◆ What to do:
Below are the records; extract from them the line containing "font-weight: bold ->" to the line containing "align-items: flex-start ->", both lines included, exactly and with no pictures.

[[ Dataset records, beginning ]]

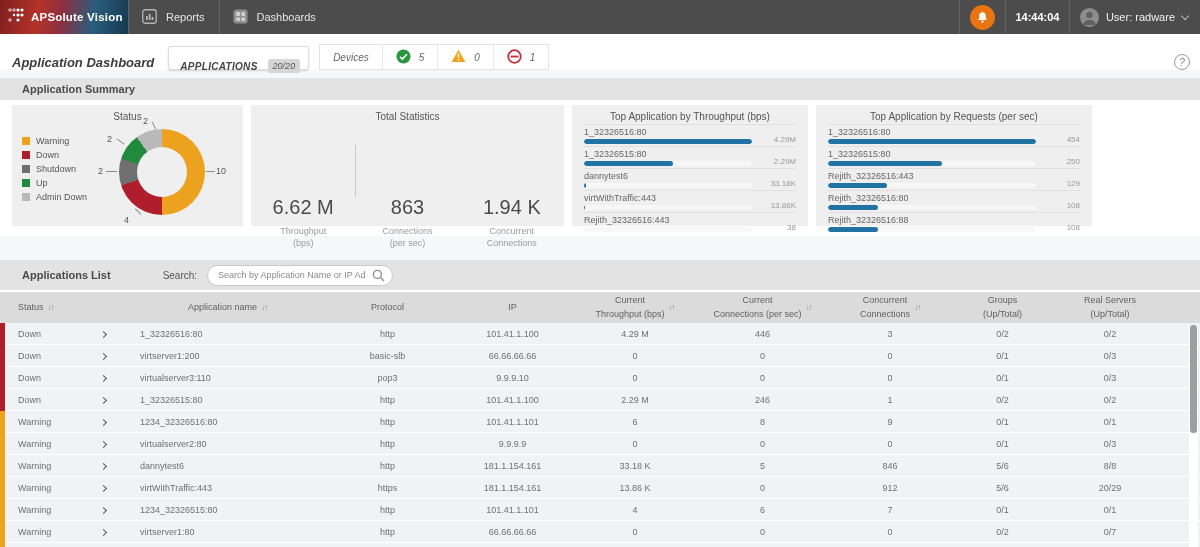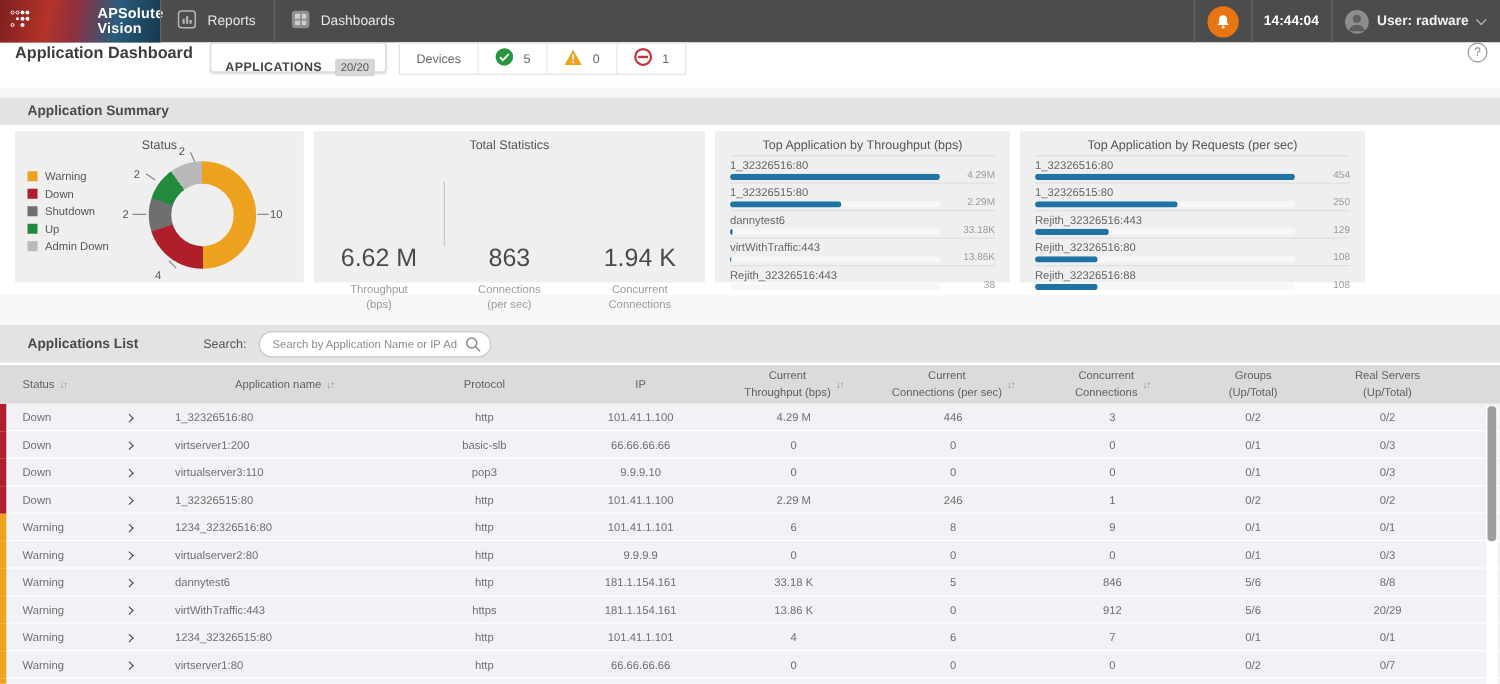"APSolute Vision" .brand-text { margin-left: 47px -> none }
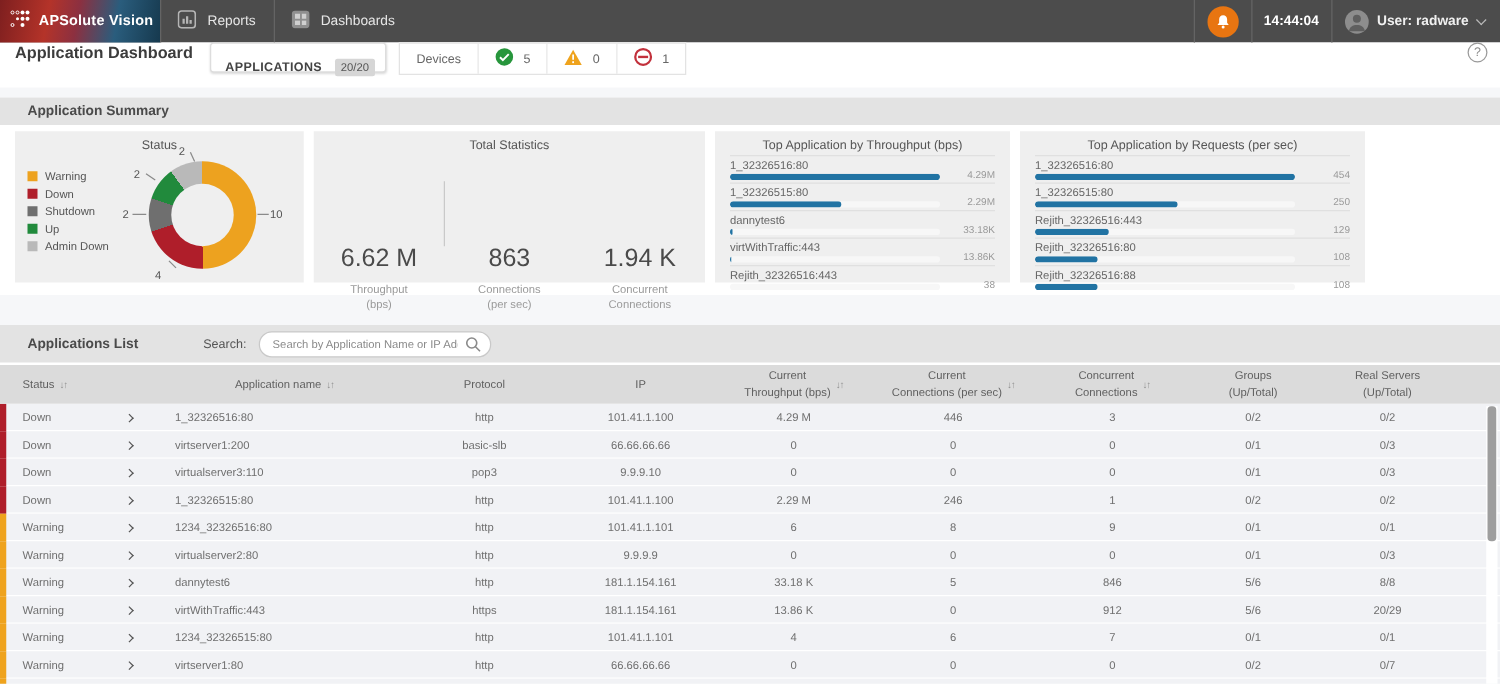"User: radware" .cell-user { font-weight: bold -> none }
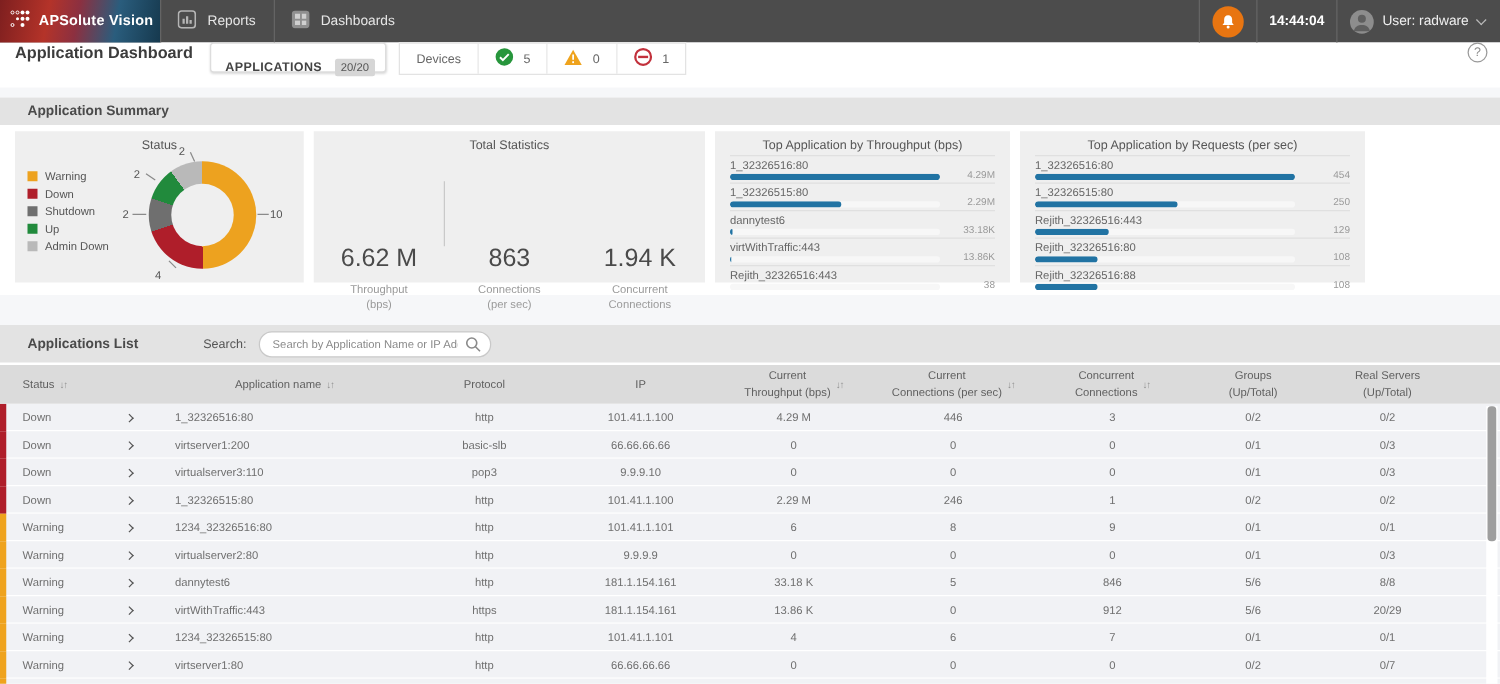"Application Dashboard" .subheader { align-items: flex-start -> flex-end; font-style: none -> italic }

[[ Dataset records, end ]]
[[ Dataset records, beginning ]]

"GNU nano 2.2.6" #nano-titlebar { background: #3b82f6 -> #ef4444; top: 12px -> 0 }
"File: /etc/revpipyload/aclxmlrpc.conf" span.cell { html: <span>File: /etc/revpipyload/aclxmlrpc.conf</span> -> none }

[[ Dataset records, end ]]

◆ Response to this task:
"User: radware" .cell-user { font-weight: bold -> none }
"Application Dashboard" .subheader { align-items: flex-start -> flex-end; font-style: none -> italic }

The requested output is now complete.